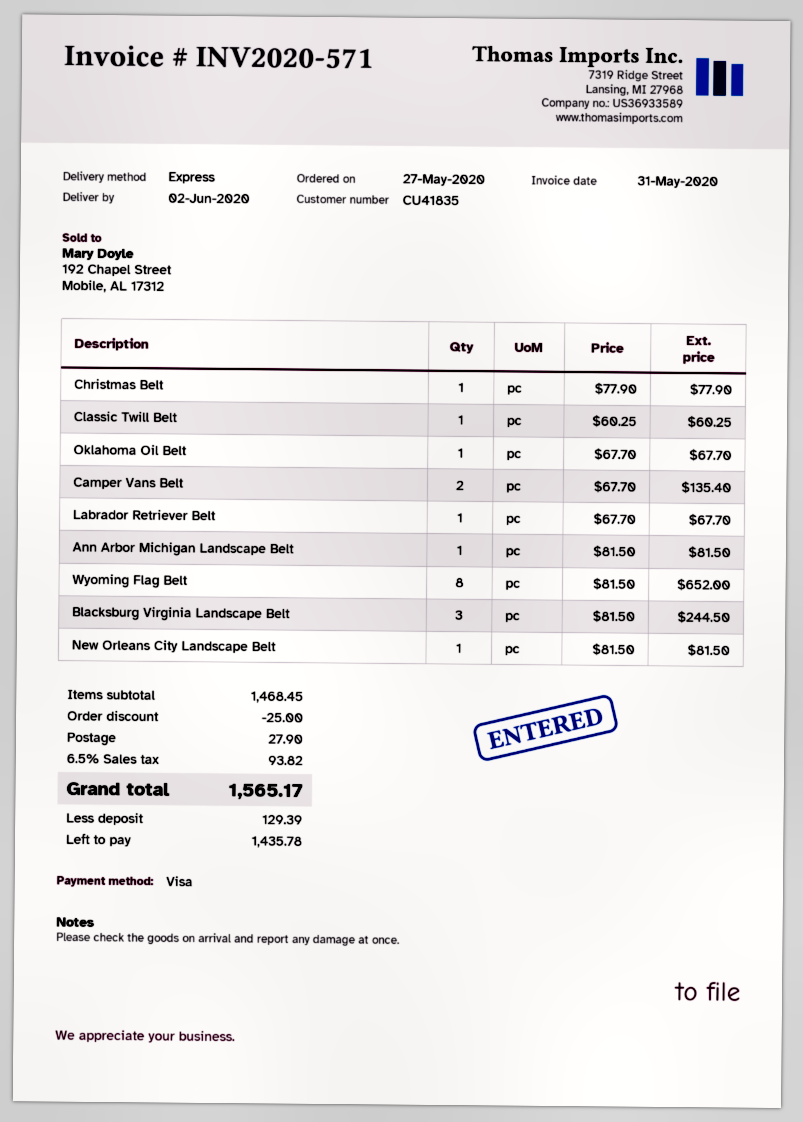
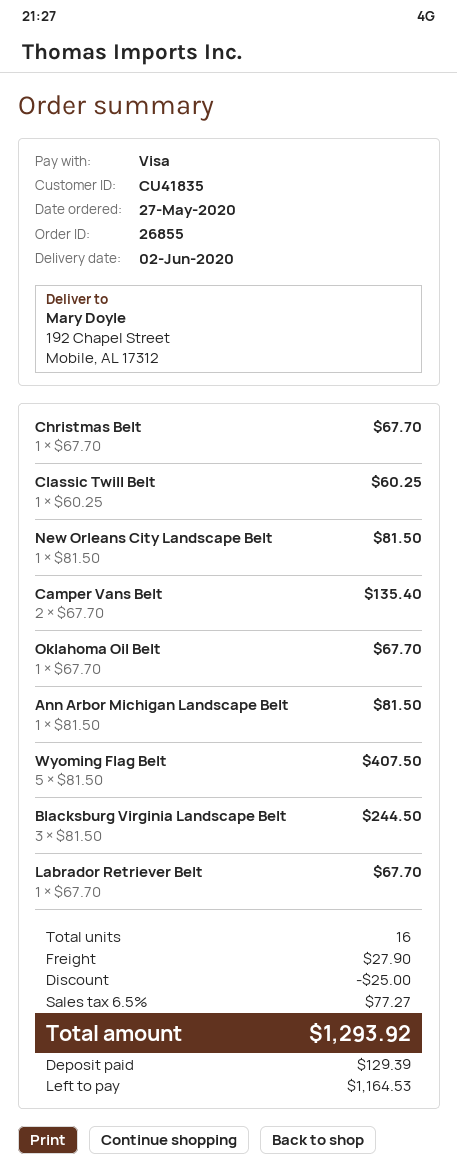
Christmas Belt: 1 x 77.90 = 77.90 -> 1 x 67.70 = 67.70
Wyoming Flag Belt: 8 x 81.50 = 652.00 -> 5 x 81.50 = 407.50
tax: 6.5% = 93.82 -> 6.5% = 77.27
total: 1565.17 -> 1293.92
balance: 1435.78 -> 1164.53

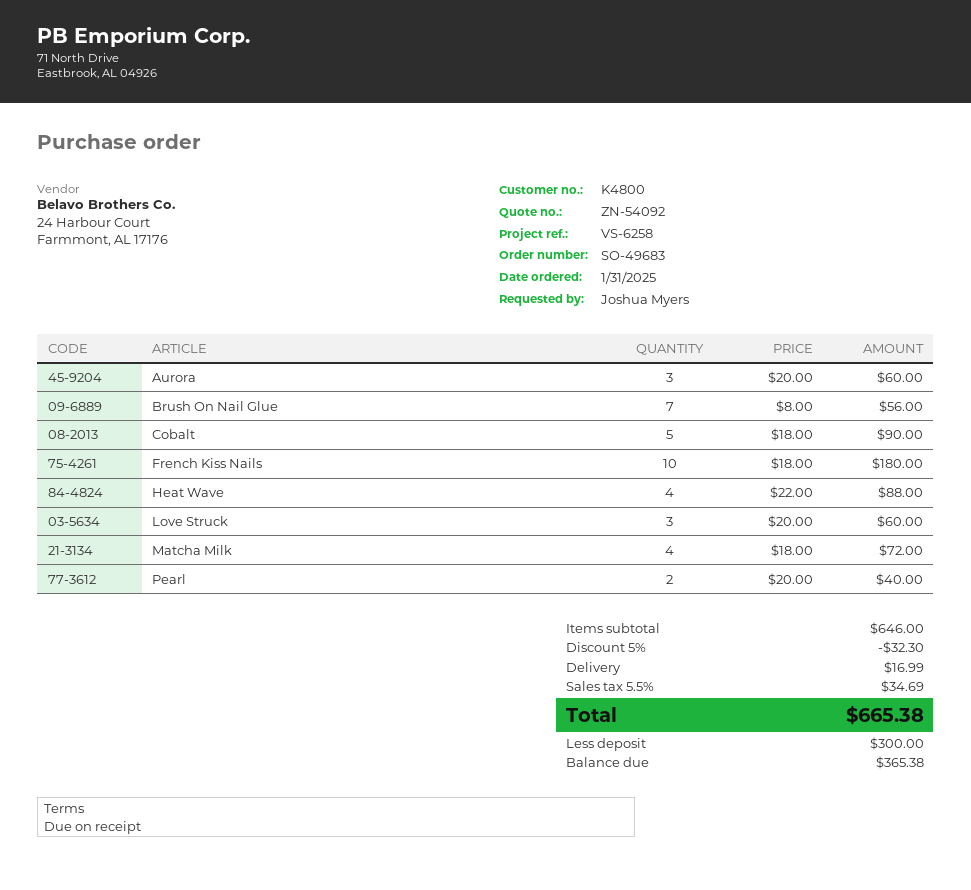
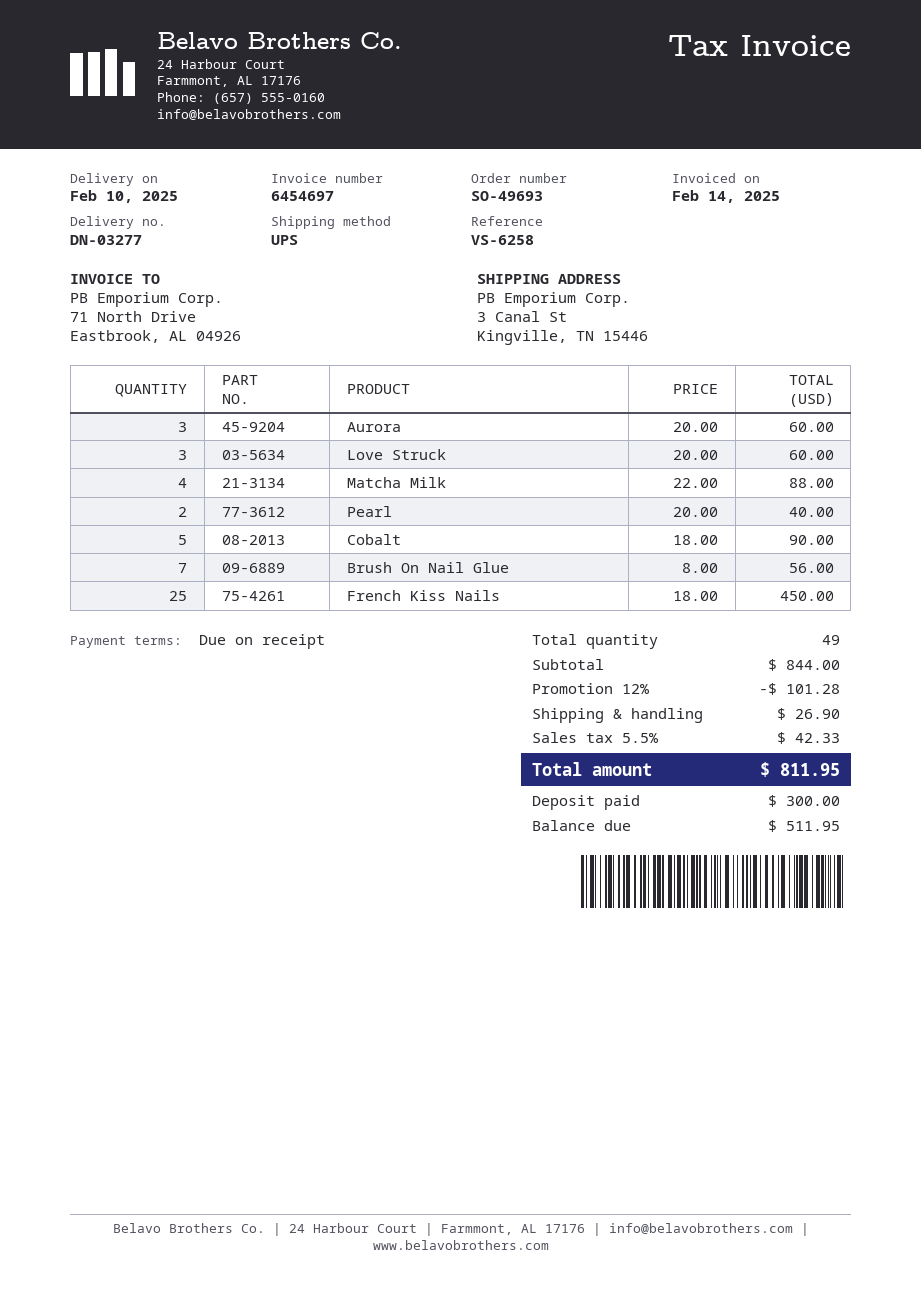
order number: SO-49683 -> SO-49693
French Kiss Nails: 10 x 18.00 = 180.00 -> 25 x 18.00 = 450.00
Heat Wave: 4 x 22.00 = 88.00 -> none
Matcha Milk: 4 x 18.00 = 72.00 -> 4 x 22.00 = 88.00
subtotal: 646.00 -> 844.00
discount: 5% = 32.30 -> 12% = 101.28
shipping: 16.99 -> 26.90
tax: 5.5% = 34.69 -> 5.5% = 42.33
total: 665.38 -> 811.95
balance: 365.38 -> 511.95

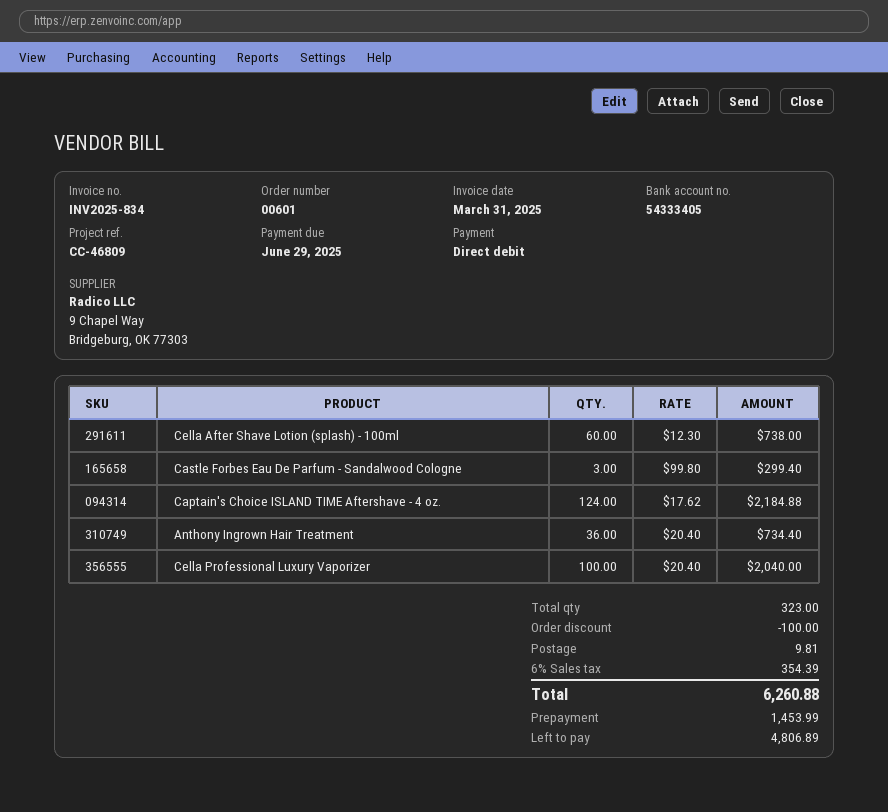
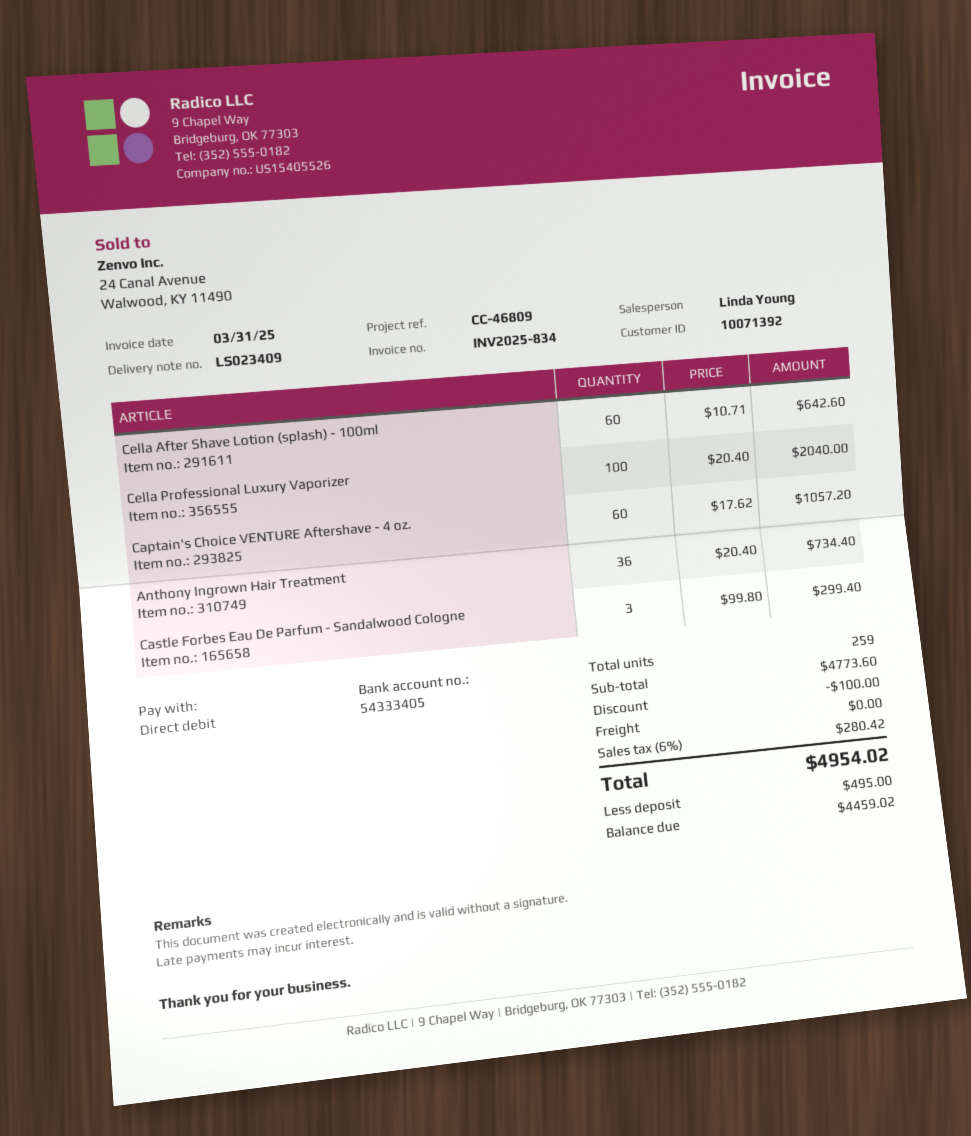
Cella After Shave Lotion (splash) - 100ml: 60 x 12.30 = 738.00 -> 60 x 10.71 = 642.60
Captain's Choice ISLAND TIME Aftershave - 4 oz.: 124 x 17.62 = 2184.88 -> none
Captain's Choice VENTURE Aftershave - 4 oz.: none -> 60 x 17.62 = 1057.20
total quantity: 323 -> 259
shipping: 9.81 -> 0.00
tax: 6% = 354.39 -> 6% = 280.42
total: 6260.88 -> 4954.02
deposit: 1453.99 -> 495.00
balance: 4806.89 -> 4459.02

================

Your task:
Nothing should appear in the answer except the lines from the first line of the data through the line holding "tax: 5.5% = 34.69 -> 5.5% = 42.33", exactly as written, with pictures left out.

Result of the exercise:
Christmas Belt: 1 x 77.90 = 77.90 -> 1 x 67.70 = 67.70
Wyoming Flag Belt: 8 x 81.50 = 652.00 -> 5 x 81.50 = 407.50
tax: 6.5% = 93.82 -> 6.5% = 77.27
total: 1565.17 -> 1293.92
balance: 1435.78 -> 1164.53

order number: SO-49683 -> SO-49693
French Kiss Nails: 10 x 18.00 = 180.00 -> 25 x 18.00 = 450.00
Heat Wave: 4 x 22.00 = 88.00 -> none
Matcha Milk: 4 x 18.00 = 72.00 -> 4 x 22.00 = 88.00
subtotal: 646.00 -> 844.00
discount: 5% = 32.30 -> 12% = 101.28
shipping: 16.99 -> 26.90
tax: 5.5% = 34.69 -> 5.5% = 42.33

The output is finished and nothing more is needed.